And the punk jihad rages on in France. Back on Monday I posted on France's 2nd intifada: Muslim youth fire on cops, set cars, nursery school, buildings on fire, 16 policemen hurt" in a repeat of the 2005-2006 riots with tens of thousands of car burnings nightly.
Yesterday, amid the French riots, the Muslim mob crowd menaced and threatend Manuel Valls, France's interior minister (photo right).
"Analysis: France's politicians struggle for answers after Amiens riot." Surely the politicians don't expect rational, thinking peoples to buy this crap? If they don't know, they are hopeless and they should resign.
"Racial tension?" What race is Islam? They will blame everything and everyone except the very thing it is.
The Times lets the cat out of the bag. More on the French riots: "France riots fuel fears of ghetto violence," by Adam Sage for The Times, August 15 (thanks to David):
POLICE are on high alert in France amid fears that riots in the northern city of Amiens could spread through the country's tinderbox suburbs against a backdrop of racial tension.
In a sign of his alarm, President Francois Hollande interrupted his holiday to promise a tough response to the youths who have brought havoc to council estates.
His pledge came amid signs that the discontent that simmers perpetually in France's suburban ghettos with their drugs and unemployment could explode once more into an open confrontation with the authorities.
Mr Hollande was speaking as the French awoke to discover scenes of destruction in the usually calm city, where a school and a sports centre were razed in clashes between about 100 rioters and 150 police in the early hours of yesterday.
Sixteen officers were injured as youths aimed buckshot and fireworks at them and hurled flagstones and furniture from the windows of empty flats in council blocks. Police failed to make any arrests.

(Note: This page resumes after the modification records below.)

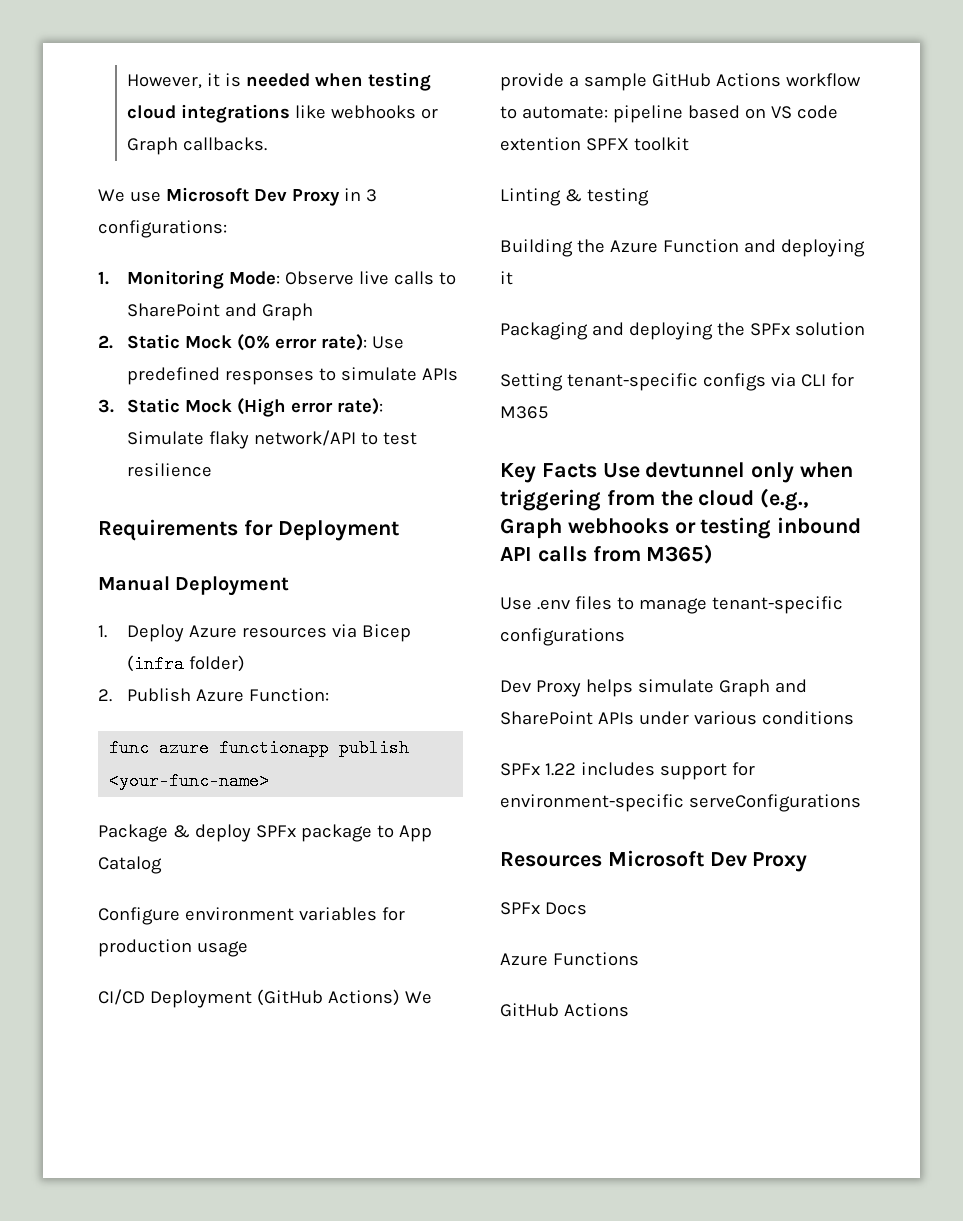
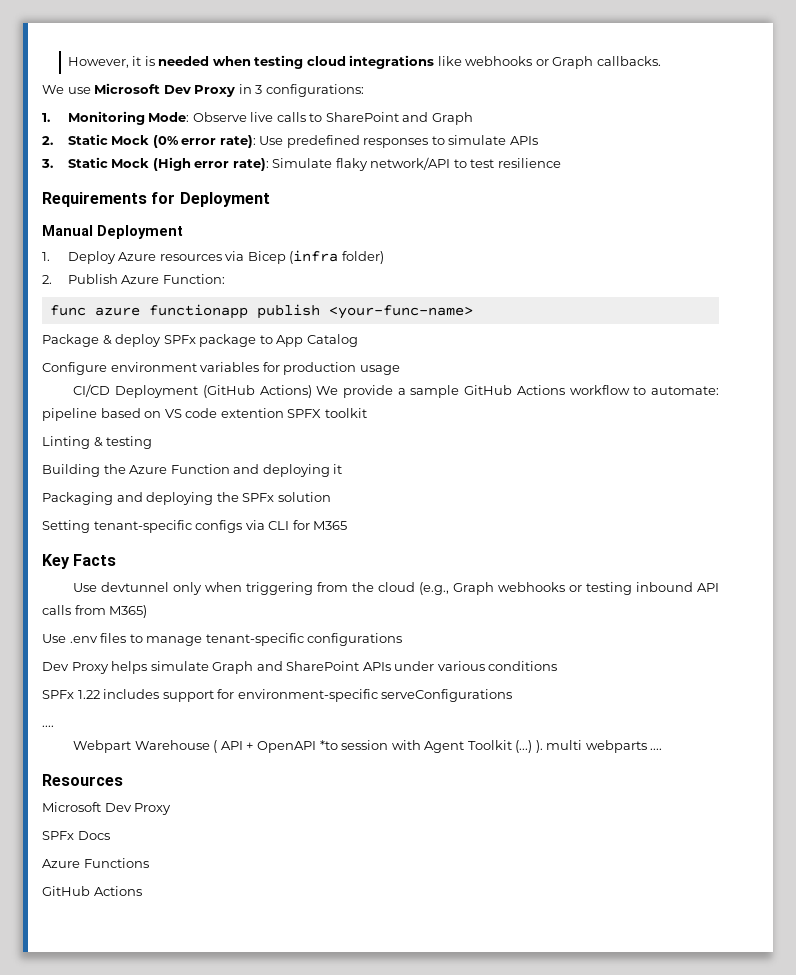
- Key Facts Use devtunnel only when triggering from the cloud (e.g., Graph webhooks or testing inbound API calls from M365)
+ Key Facts
+ Use devtunnel only when triggering from the cloud (e.g., Graph webhooks or testing inbound API calls from M365)
  SPFx 1.22 includes support for environment-specific serveConfigurations
+ ....
+ Webpart Warehouse ( API + OpenAPI *to session with Agent Toolkit (...) ). multi webparts ....
- Resources Microsoft Dev Proxy
+ Resources
+ Microsoft Dev Proxy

At least three drivers were pulled from their cars, which were used, along with dozens of dustbins, to form barricades. About a dozen other vehicles were burnt in the violence, which follows months of tension in a city otherwise known best for its 13th-century cathedral. Police responded by firing flashballs and teargas at the rioters.
“The confrontations were very, very violent,” said Gilles Demailly, the Mayor of Amiens.
A farmer who lives in a village a mile from the estates described the shock as rural France came face to face with urban anger. “It felt like we were in a Western,” said the cereal producer, who asked not to be named. “There was shooting all over the place and the smell of burning rubber everywhere.
“I went out when I heard people driving up to the farm at about midnight. I thought they were local folk, but then I saw they had masks covering their faces. I got into my tractor to get away, but they threw iron bars at the windows, which exploded.”
Sylvie Ramet, the head teacher at Voltaire primary school, was stunned to discover the blackened remains of the building after the night's violence. “There are no words to describe what I feel. I'm weak at the knees. The place where I work has just been annihilated. It's just senseless to attack a school in this way. It's incomprehensible.”
A blog posted on a French website, apparently by one of the rioters, who called himself 8Z, included a video that showed dozens of youths cheering as they set fire to dustbins.
The blog portrayed the council estates of Amiens as the setting for high unemployment and “oppression by fascist police” - a familiar complaint from immigrant community youths, who say that they are targeted under stop-and-search policies.
It described the rioters as “the opposition” and ran through the list of the mostly Muslim former French colonies from which it said they were from: “Algerians, Tunisians, Moroccans, Gabonese, Malians and Cameroonians, we are all here and we are opposing.”
The council estates of north Amiens, like many in France, are the scene for regular clashes between police and youths, said Mr Demailly. None, however, has been on such as scale, he said.
Tension flared on Sunday when police were called to an estate in northern Amiens after reports that youths were loading fireworks into a car. They also discovered the ingredients for petrol bombs - empty bottles and a canister of petrol.The intervention infuriated residents, many of whom were attending a wake for a 20-year-old man who died in a traffic accident last week. A march involving 150 people ended in scuffles. That appears to have been the spark for full-scale rioting at nightfall.
The clashes in Amiens follow days of violence between rival gangs in Toulouse, southwestern France, raising fears that the country's impoverished suburbs could descend into turmoil. Mr Hollande, who celebrated 100 days in office this week, was quick to try to prevent a repeat of the 2005 riots that spread from the Paris region across estates throughout the country.
“The state will mobilise all its means to combat these violent acts,” he said. “Security is not only a priority for us, it is an obligation.”
He sent Manuel Valls, his tough- talking Interior Minister, to Amiens to deliver his message of firmness. Mr Valls was booed as residents voiced their exasperation with the Paris elite. “Stop running away from us. Give us back our rights,” shouted one man.